**What is being asked:** An exact reproduction of the lines from the one with "[270,1286,671,1304] gerardojunior/symfony.environment:stable ->" to the end of the data below is required. No other lines may be included.

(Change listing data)
.....
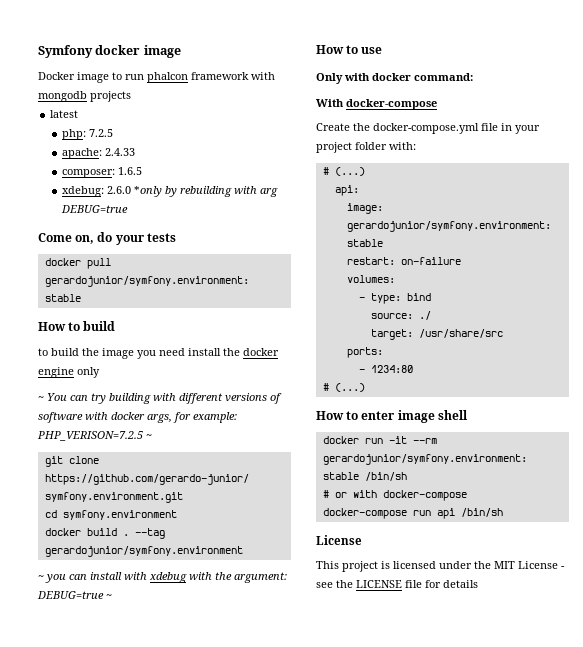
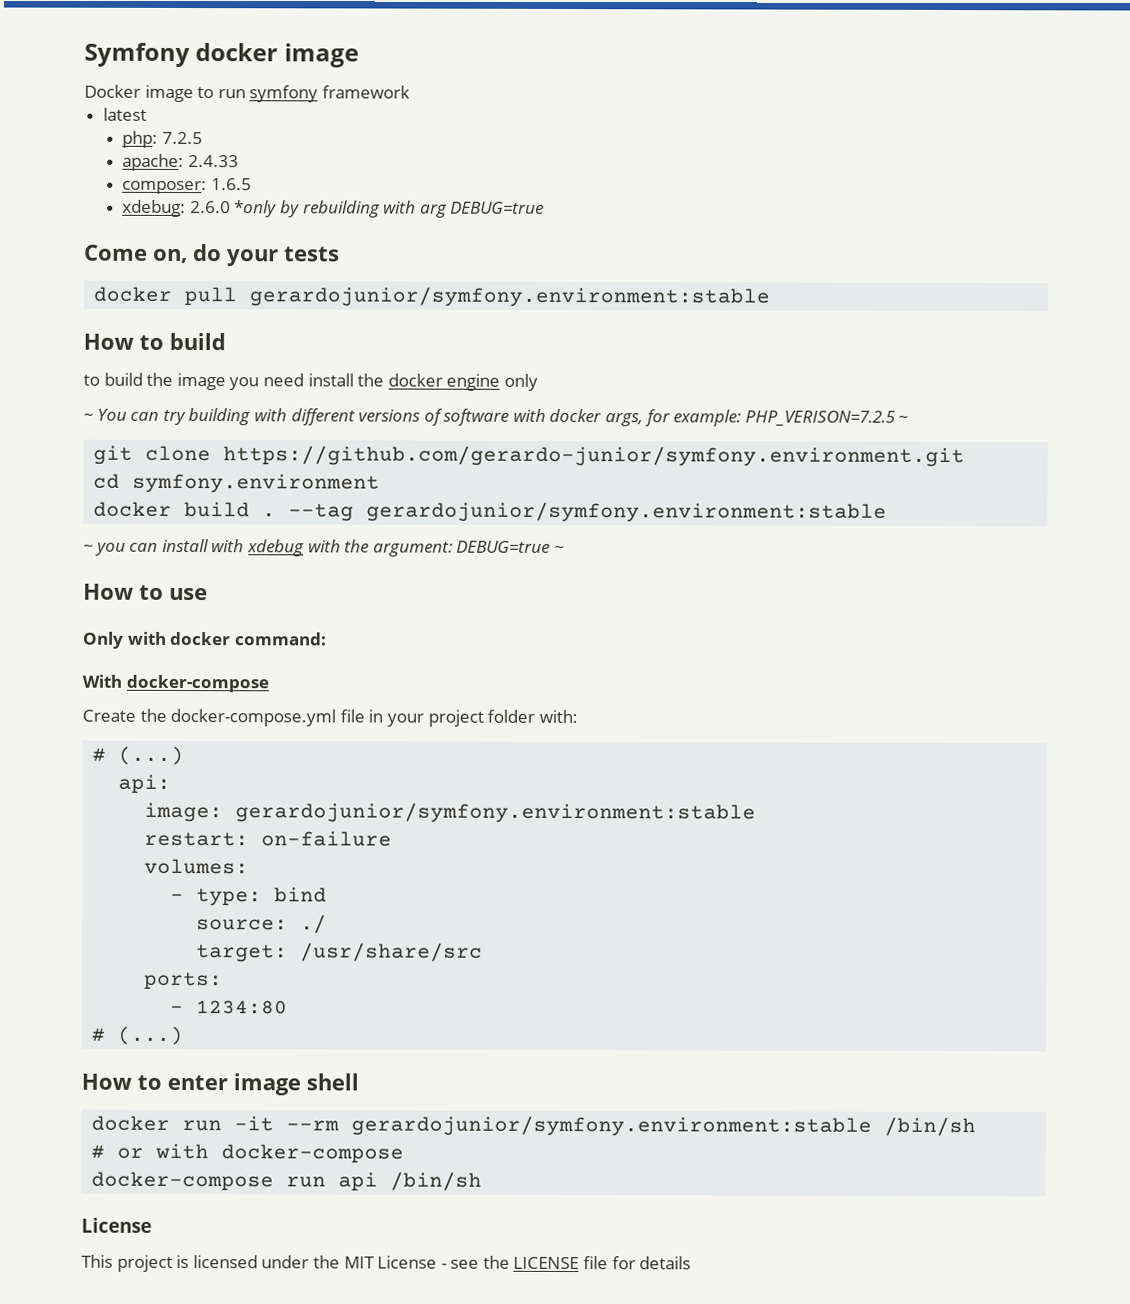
[147,72,188,83] phalcon -> [249,85,319,103] symfony
[251,72,275,80] [38,91,131,102] with mongodb projects -> (410, 92) none
[44,546,243,557] gerardojunior/symfony.environment -> [366,501,888,523] gerardojunior/symfony.environment:stable

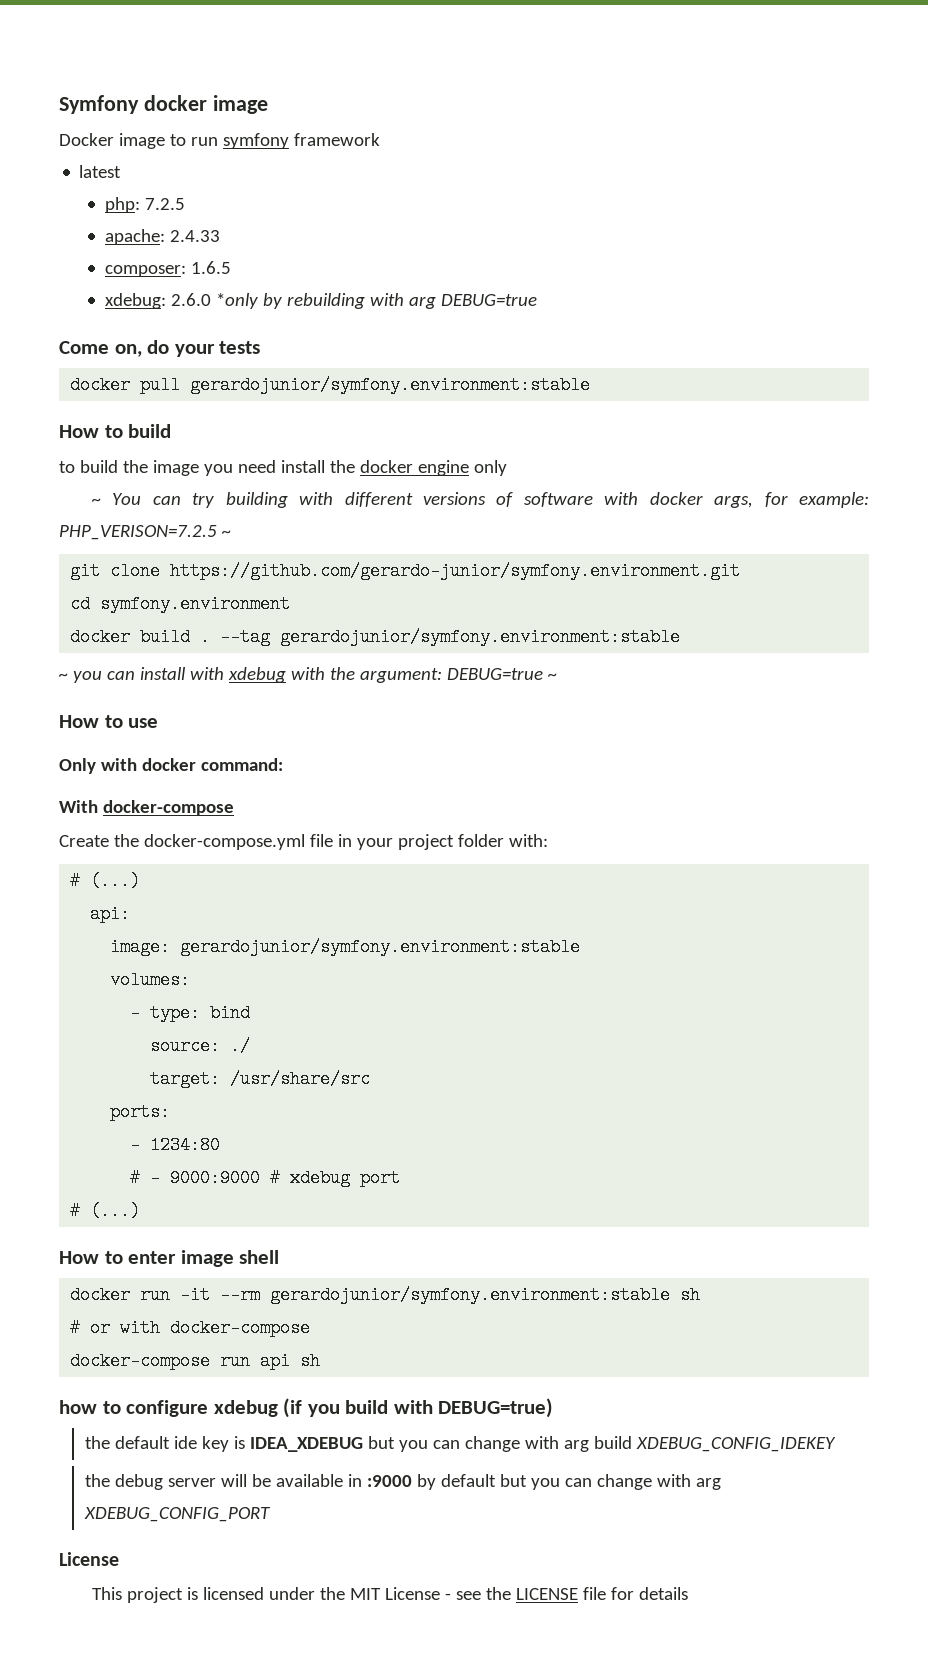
[144,831,393,847] // restart: on-failure -> (581, 947) none
(289, 1007) none -> [130,1169,401,1187] // # - 9000:9000 # xdebug port
[884,1116,977,1137] /bin/sh -> [680,1286,701,1304] sh
[390,1171,483,1191] /bin/sh -> [300,1352,321,1370] [59,1398,554,1418] [84,1436,836,1452] [84,1474,721,1490] [83,1507,271,1522] sh // how to configure xdebug (if you build with DEBUG=true) // the default ide key is IDEA_XDEBUG but you can change with arg build XDEBUG_CONFIG_IDEKEY // the debug server will be available in :9000 by default but you can change with arg XDEBUG_CONFIG_PORT

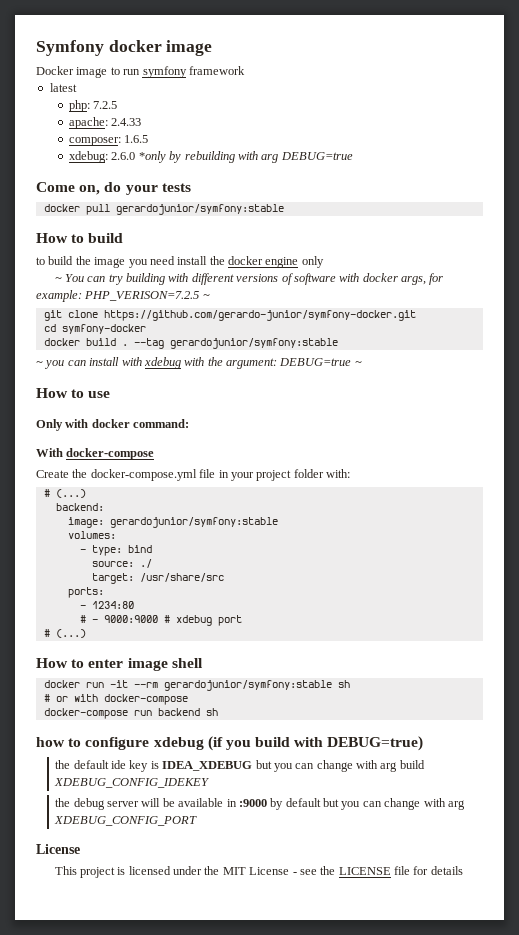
[190,376,591,394] gerardojunior/symfony.environment:stable -> [115,204,284,215] gerardojunior/symfony:stable
[170,562,741,580] https://github.com/gerardo-junior/symfony.environment.git -> [103,310,416,321] https://github.com/gerardo-junior/symfony-docker.git
[100,595,291,613] symfony.environment -> [61,324,146,334] symfony-docker
[280,628,681,646] gerardojunior/symfony.environment:stable -> [169,338,338,349] gerardojunior/symfony:stable
[90,905,131,923] api: -> [55,503,104,511] backend:
[180,938,581,956] gerardojunior/symfony.environment:stable -> [109,517,278,528] gerardojunior/symfony:stable
[270,1286,671,1304] gerardojunior/symfony.environment:stable -> [163,680,332,691] gerardojunior/symfony:stable
[260,1352,291,1370] api -> [157,708,200,716] backend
.....
**Answer space:**
[270,1286,671,1304] gerardojunior/symfony.environment:stable -> [163,680,332,691] gerardojunior/symfony:stable
[260,1352,291,1370] api -> [157,708,200,716] backend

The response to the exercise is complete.